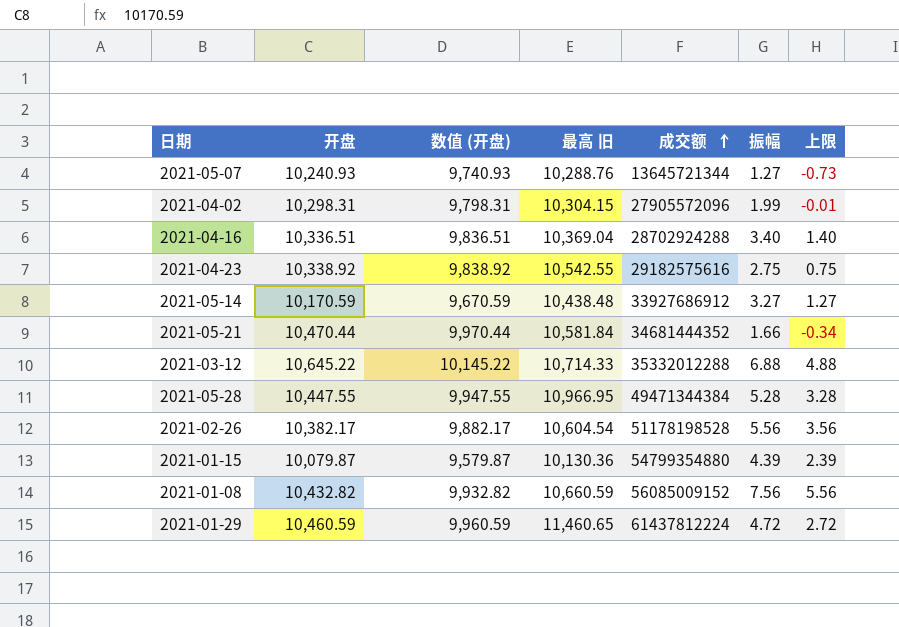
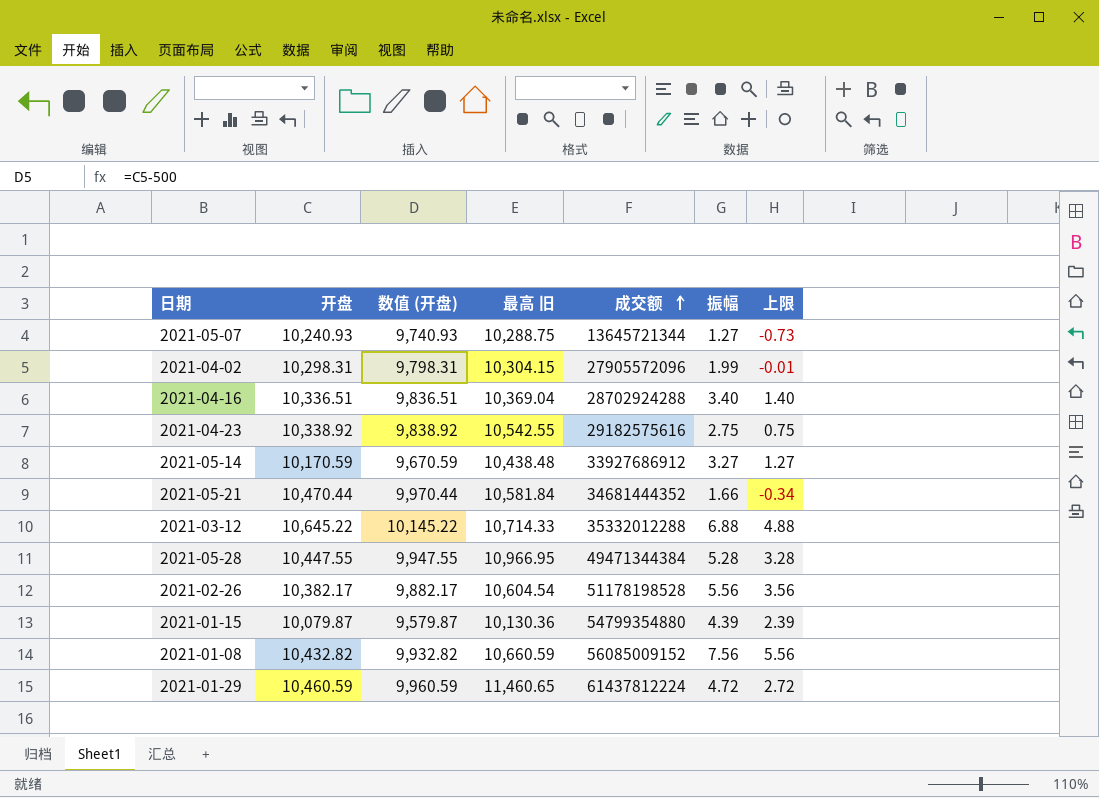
2021-05-07 | 最高 旧: 10,288.76 -> 10,288.75

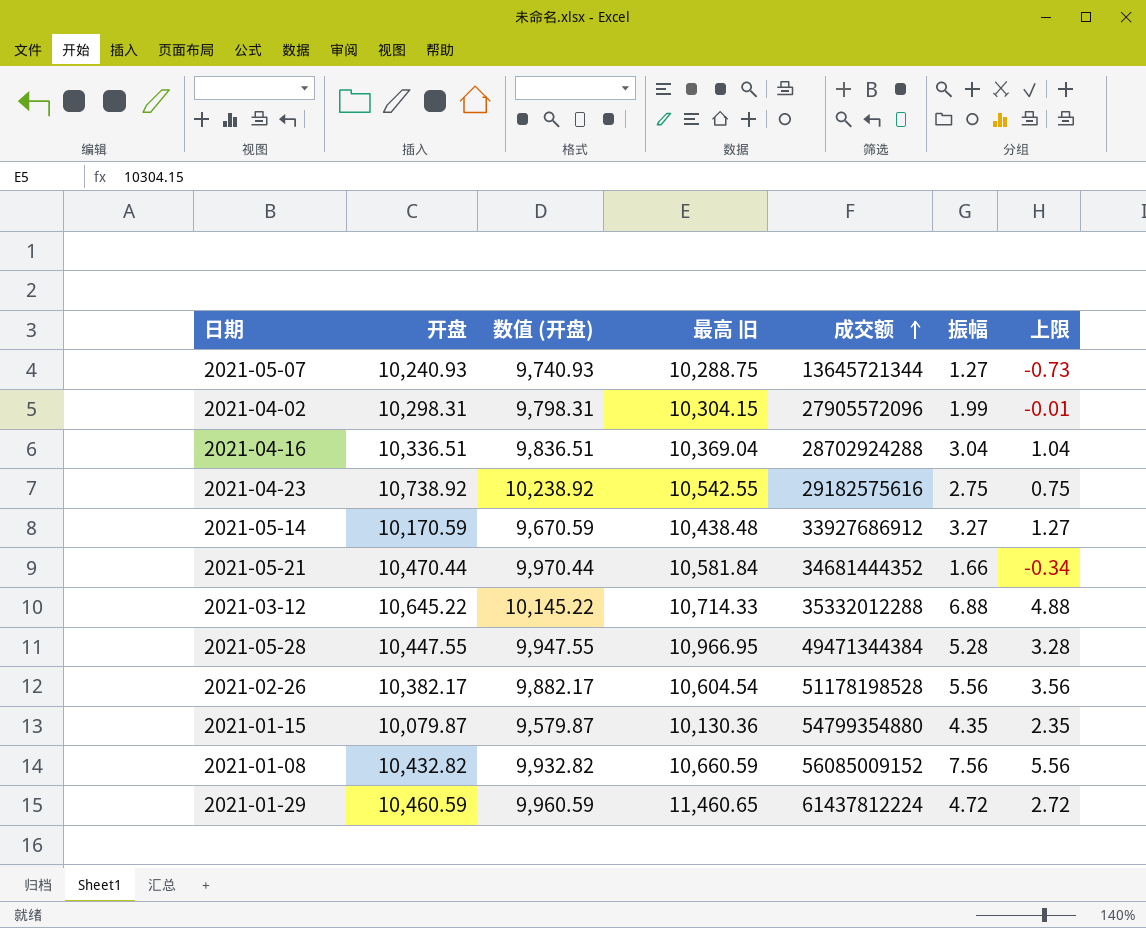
2021-04-16 | 振幅: 3.40 -> 3.04
2021-04-16 | 上限: 1.40 -> 1.04
2021-04-23 | 开盘: 10,338.92 -> 10,738.92
2021-04-23 | 数值 (开盘): 9,838.92 -> 10,238.92
2021-01-15 | 振幅: 4.39 -> 4.35
2021-01-15 | 上限: 2.39 -> 2.35

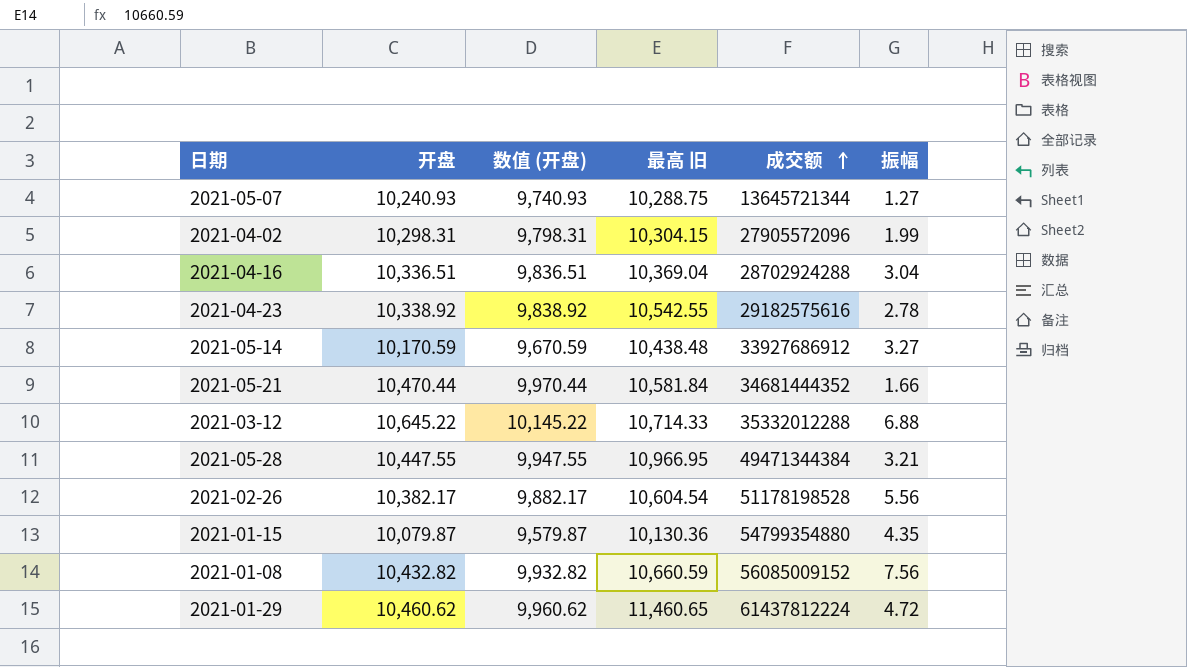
column 上限 | formula: [振幅] - 2 -> none
2021-04-23 | 开盘: 10,738.92 -> 10,338.92
2021-04-23 | 数值 (开盘): 10,238.92 -> 9,838.92
2021-04-23 | 振幅: 2.75 -> 2.78
2021-05-28 | 振幅: 5.28 -> 3.21
2021-01-29 | 开盘: 10,460.59 -> 10,460.62
2021-01-29 | 数值 (开盘): 9,960.59 -> 9,960.62

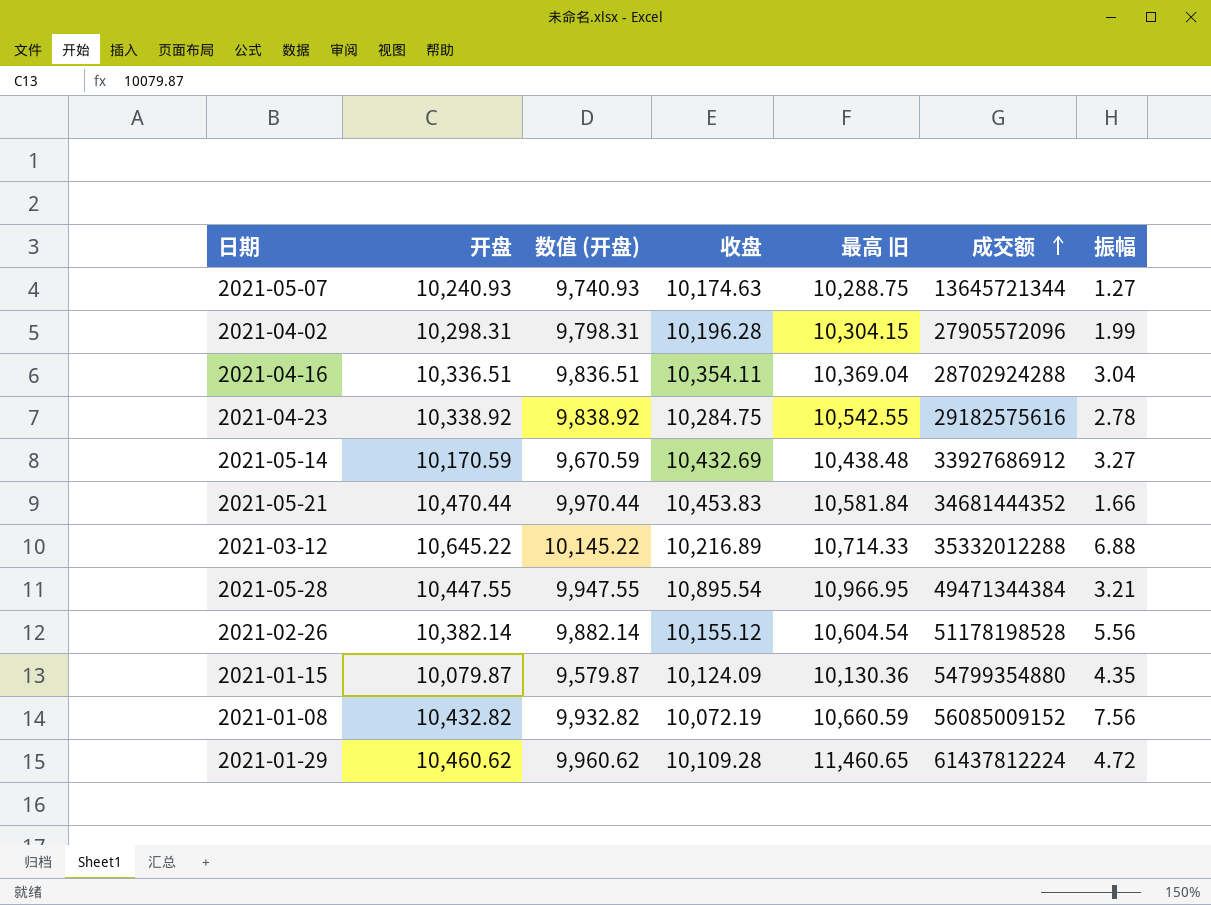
column 收盘 | position: none -> 4
2021-02-26 | 开盘: 10,382.17 -> 10,382.14
2021-02-26 | 数值 (开盘): 9,882.17 -> 9,882.14

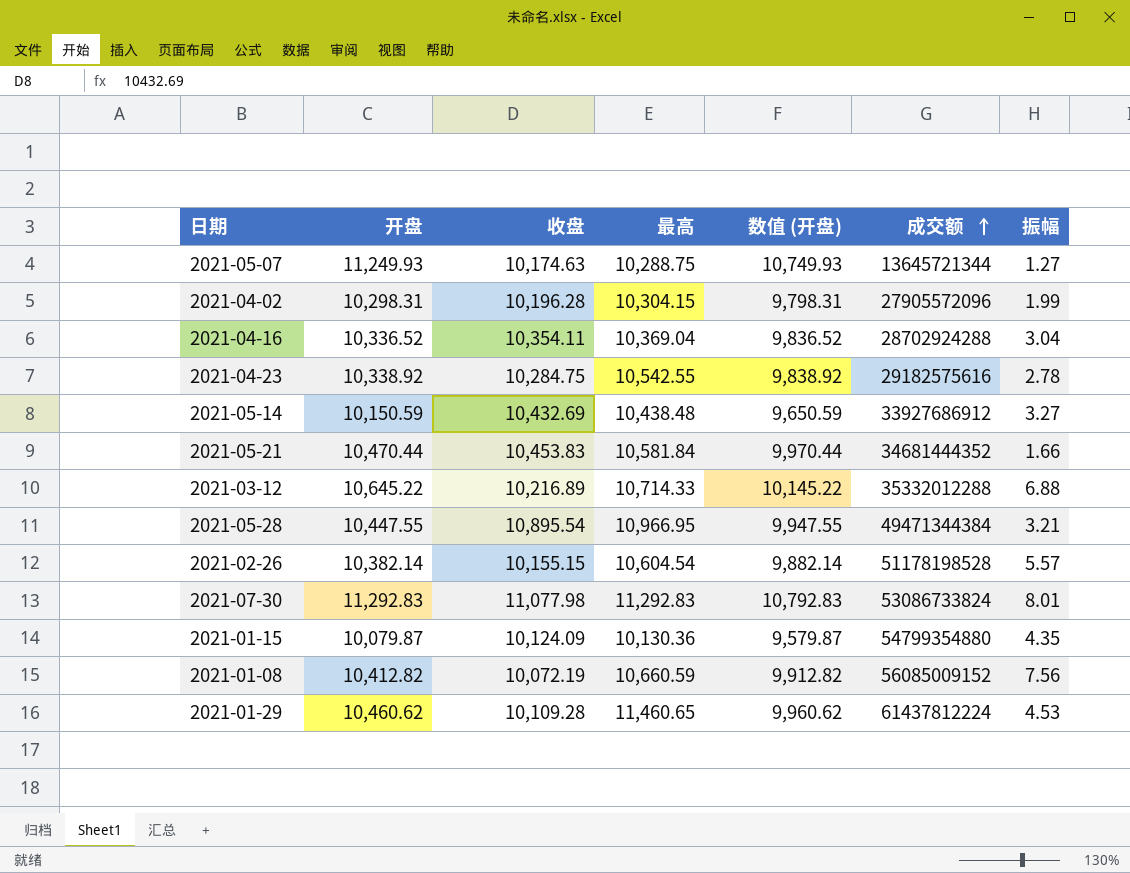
column name: 最高 旧 -> 最高
column 数值 (开盘) | position: 3 -> 5
2021-05-07 | 开盘: 10,240.93 -> 11,249.93
2021-05-07 | 数值 (开盘): 9,740.93 -> 10,749.93
2021-04-16 | 开盘: 10,336.51 -> 10,336.52
2021-04-16 | 数值 (开盘): 9,836.51 -> 9,836.52
2021-05-14 | 开盘: 10,170.59 -> 10,150.59
2021-05-14 | 数值 (开盘): 9,670.59 -> 9,650.59
2021-02-26 | 收盘: 10,155.12 -> 10,155.15
2021-02-26 | 振幅: 5.56 -> 5.57
row 2021-07-30: none -> 11,292.83 | 11,077.98 | 11,292.83 | 10,792.83 | 53086733824 | 8.01
2021-01-08 | 开盘: 10,432.82 -> 10,412.82
2021-01-08 | 数值 (开盘): 9,932.82 -> 9,912.82
2021-01-29 | 振幅: 4.72 -> 4.53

• [To do]: Say how many lines in the records above hold "column", and give no other text.

• [Output]: 4